What can you say about this concept map from an OOAD perspective? First, notice that there are propositions about the structure of the burglar alarm system. These structural propositions tend to be about things, about parts of the burglar alarm. The structural propositions are the following:

  • Burglar alarm is operated by a control panel (this implies a whole-part relationship between burglar alarm and control panel)
  • Burglar alarm has a siren
    • Siren has an intruder sound
  • Control panel comprises:
    • Numeric keypad
    • On/off indicator
    • On button
    • Off button
  • Burglar alarm monitors zones (implying that the burglar alarm has access to the zones in some way)
  • Zones contain sensors
  • Sensors are of two type:s
    • Intruder sensor
    • Fire sensor

There are also many behavioral propositions, which are propositions about behaviors of the burglar alarm and its parts—they describe responsibilities of the system as a whole and of its parts. These propositions are the following:

  • Burglar alarm monitors zones
  • Numeric keypad accepts PIN
  • Control panel does the following:
    • Validates the PIN
    • Accepts a new PIN (the preconditions for this aren’t mentioned on the concept diagram)
  • PIN enables (assuming it is correct—what happens if it is not correct?) the following:
    • On button
    • Off button
  • On button
    • Causes on/off indicator to display "on"
    • Enables burglar alarm
  • Off button
    • Causes on/off indicator to display "off"
    • Disables burglar alarm
  • Intruder sensor
    • Triggered by intruder
    • Triggers siren intruder sound
  • Fire sensor
    • Is triggered by fire
    • Triggers siren fire sound
      • Overrides siren intruder sound
  • Siren intruder sound sounds for 15 minutes
  • Siren fire sound sounds for 30 minutes

The concept map captures lots of information about the system in a clear visual way, and it can very easily be converted to a series of structural and behavioral propositions about the system. It’s now straightforward to generate a class diagram and other UML artifacts from this concept map.

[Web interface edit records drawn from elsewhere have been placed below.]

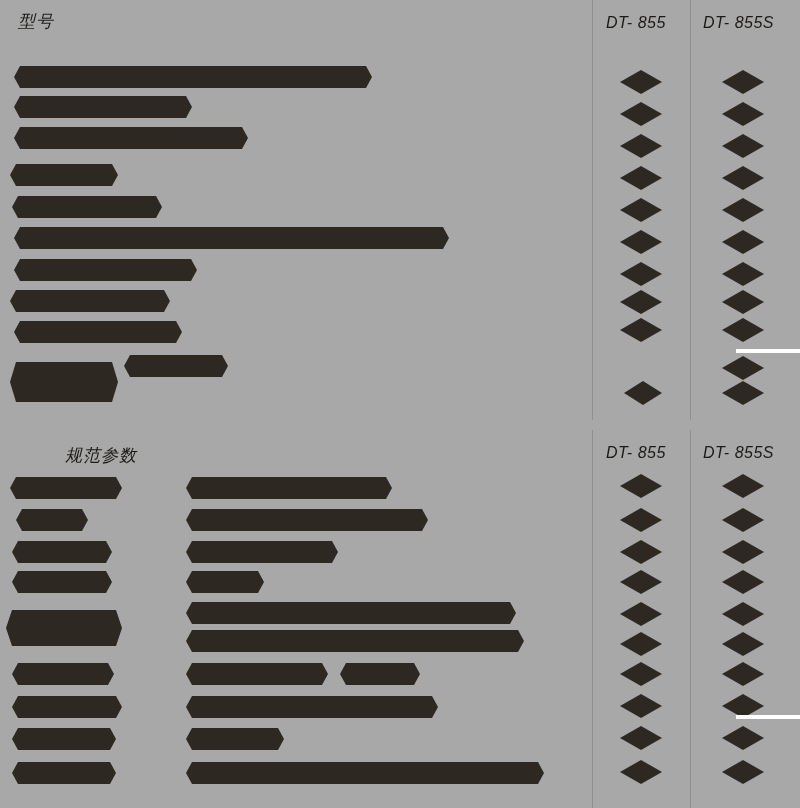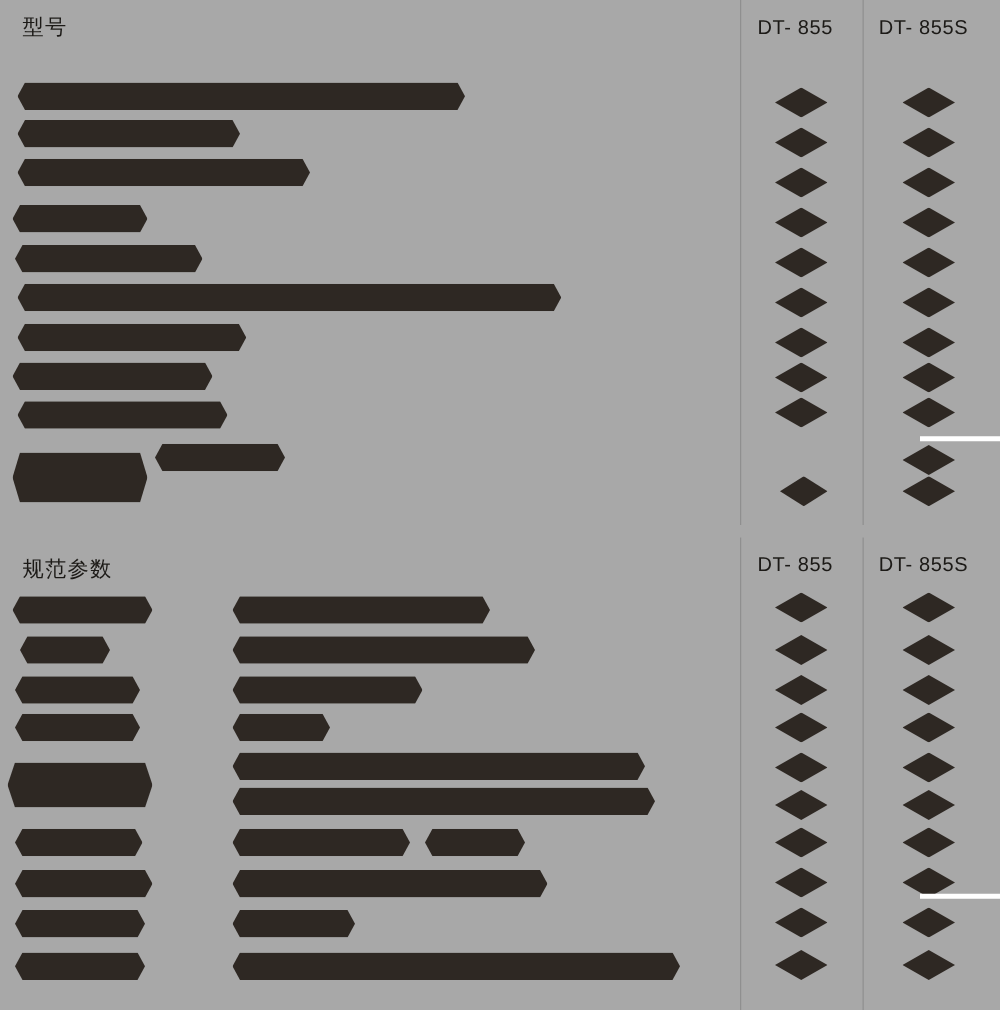--- a/index.html
+++ b/index.html
@@ -24,6 +24,7 @@
     position: absolute;
     left: 0;
     width: 800px;
+    font-style: italic;
   }
   .sec-title {
     position: absolute;

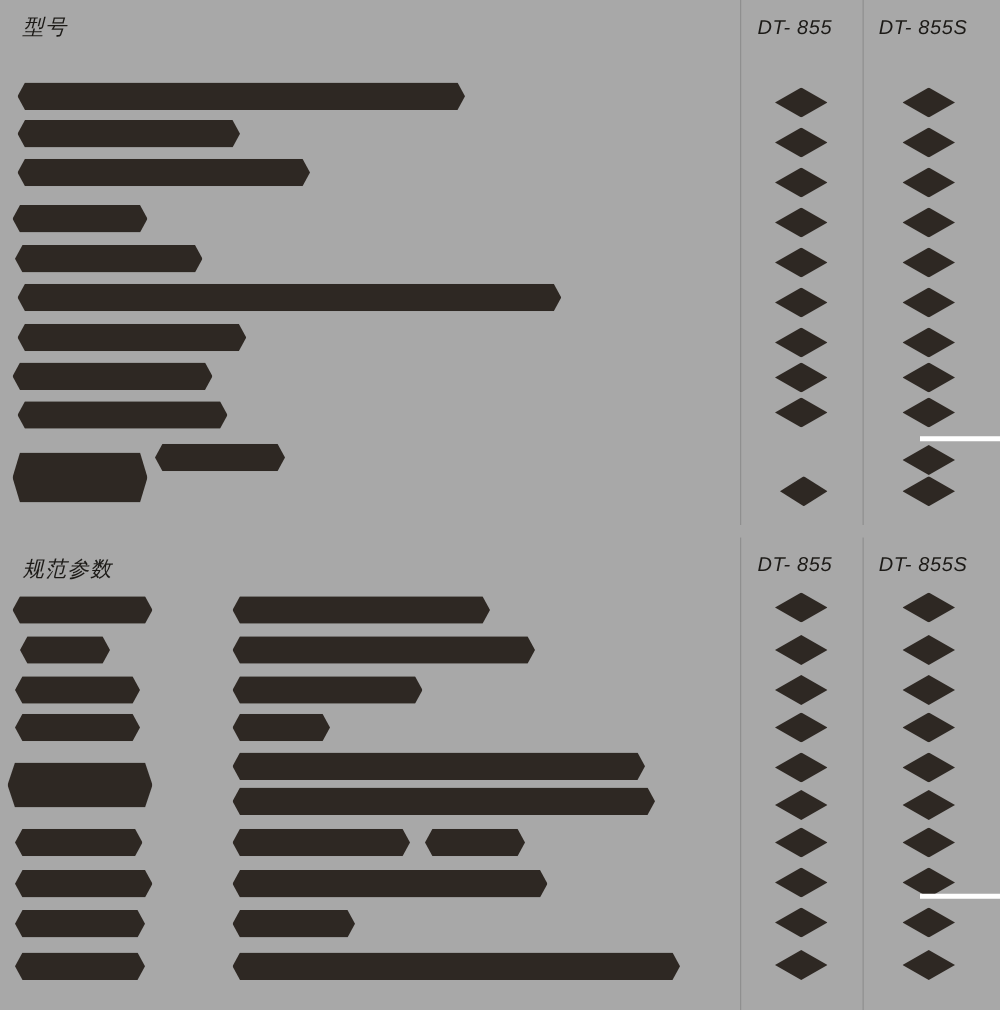--- a/index.html
+++ b/index.html
@@ -119,7 +119,7 @@
   </div>
 
   <div class="section" style="top:430px;height:378px;">
-    <div class="sec-title" style="top:14px;">规范参数</div>
+    <div class="sec-title" style="top:14px;margin-left:47px;">规范参数</div>
     <div class="col-head c1" style="top:14px;">DT- 855</div>
     <div class="col-head c2" style="top:14px;">DT- 855S</div>
 

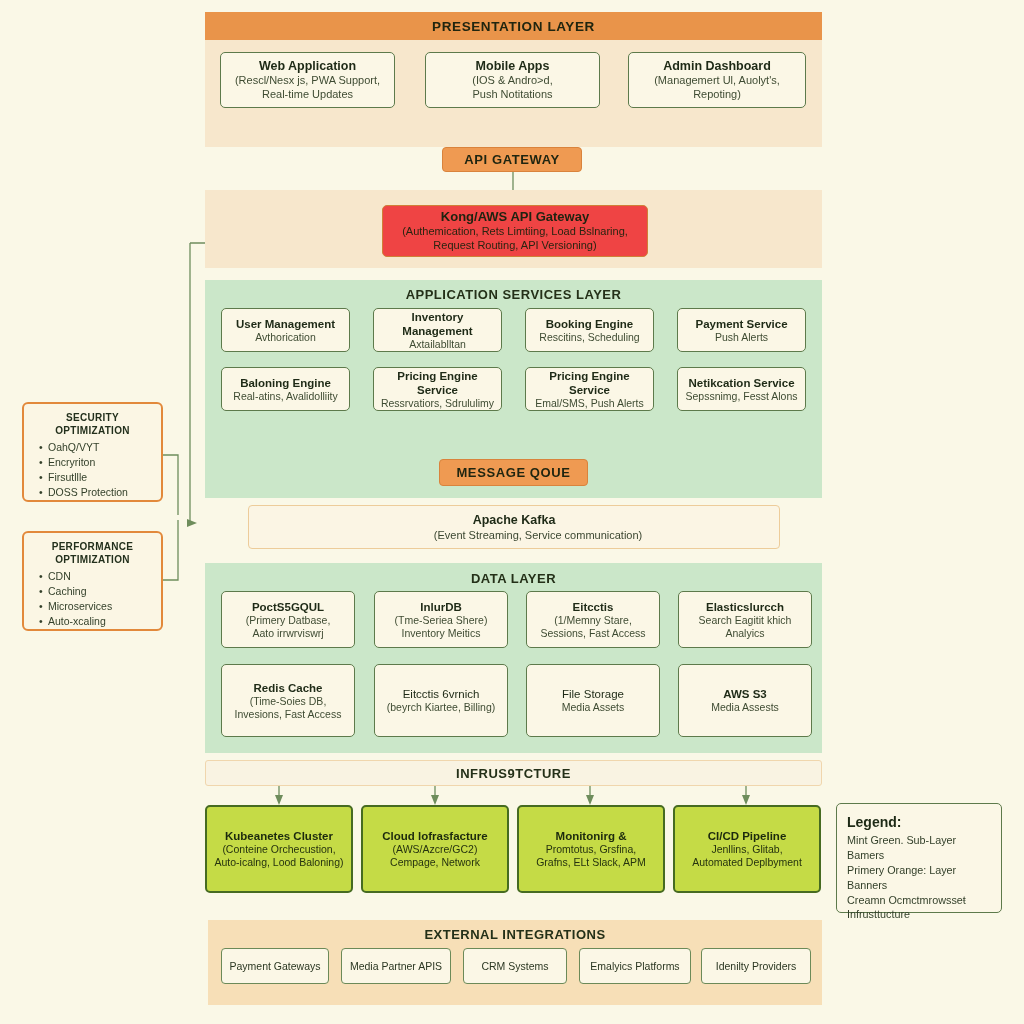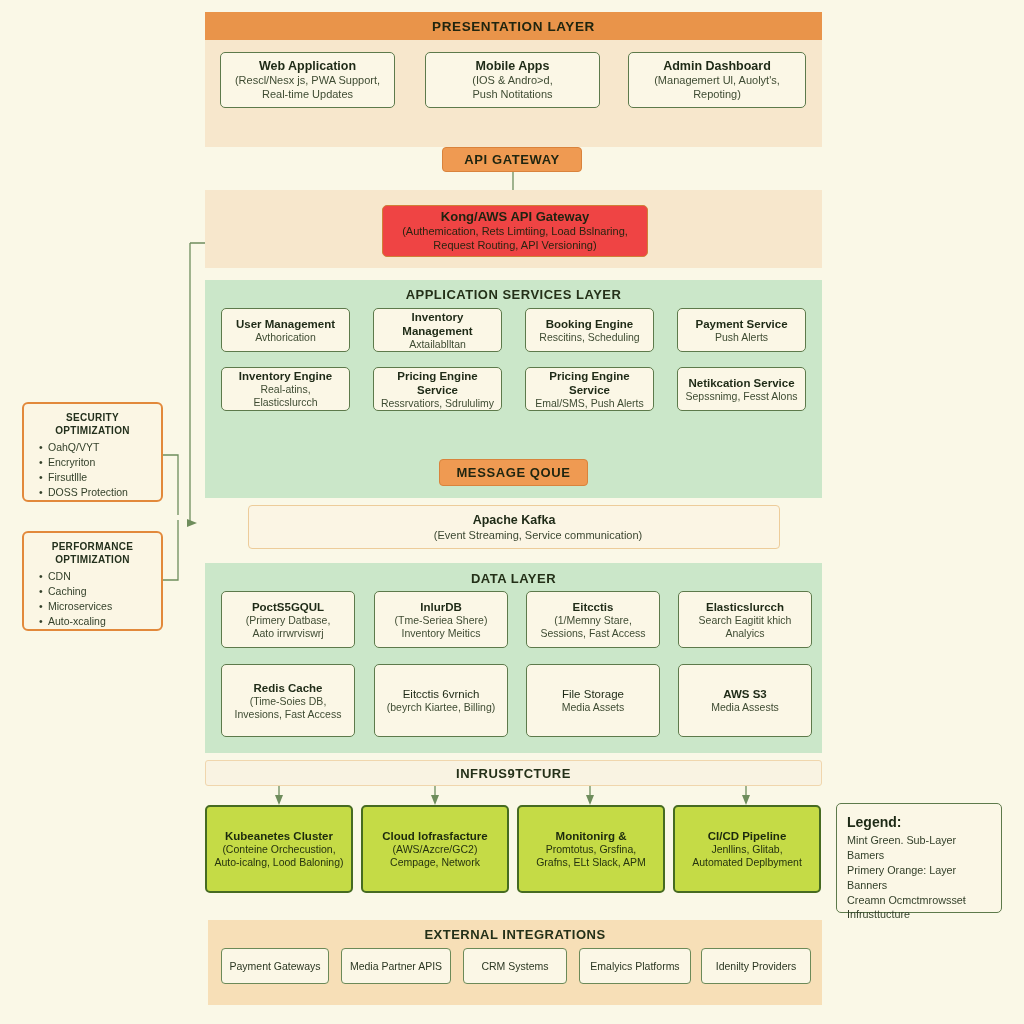--- a/index.html
+++ b/index.html
@@ -227,7 +227,7 @@
   </div>
 
   <div class="abs card" style="left:221px;top:367px;width:129px;height:44px;">
-    <div class="t">Inventory Engine</div>
+    <div class="t">Baloning Engine</div>
     <div class="s">Real-atins, Elasticslurcch</div>
   </div>
   <div class="abs card" style="left:373px;top:367px;width:129px;height:44px;">

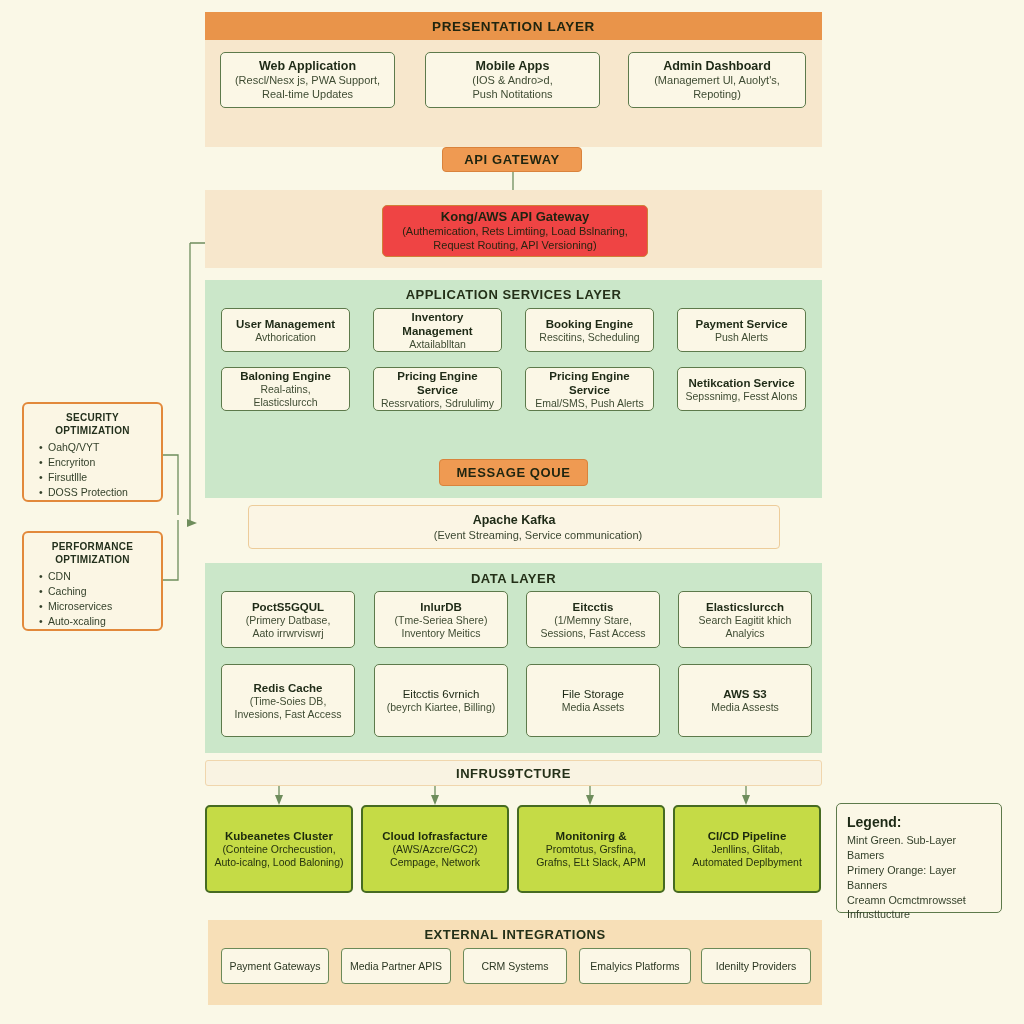--- a/index.html
+++ b/index.html
@@ -228,7 +228,7 @@
 
   <div class="abs card" style="left:221px;top:367px;width:129px;height:44px;">
     <div class="t">Baloning Engine</div>
-    <div class="s">Real-atins, Elasticslurcch</div>
+    <div class="s">Real-atins, Avalidolliity</div>
   </div>
   <div class="abs card" style="left:373px;top:367px;width:129px;height:44px;">
     <div class="t">Pricing Engine Service</div>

Figure 3 shows a first-cut class diagram derived from the concept map. If anything, this class diagram is too fine-grained for an analysis model. In particular, notice all of the one-to-one compositions around the ControlPanel class.

Figure 3

Figure 3 First-cut class diagram derived from the concept map

We can refactor the first-cut class diagram to get the diagram shown in Figure 4. This has removed some of the detail by consolidating the separate ControlPanel and KeyPad classes into the BurglarAlarm class. This consolidation is strongly indicated by the one-to-one composition relationships between those classes. We can always reintroduce those classes in design if it proves necessary.

Figure 4

Figure 4 Diagram after refactoring

The concept map also indicates important questions about the system. For example, we need some way of changing the PIN, but the details of that event are not explicitly captured in the concept map. This indicates that we need to do more analysis on this feature.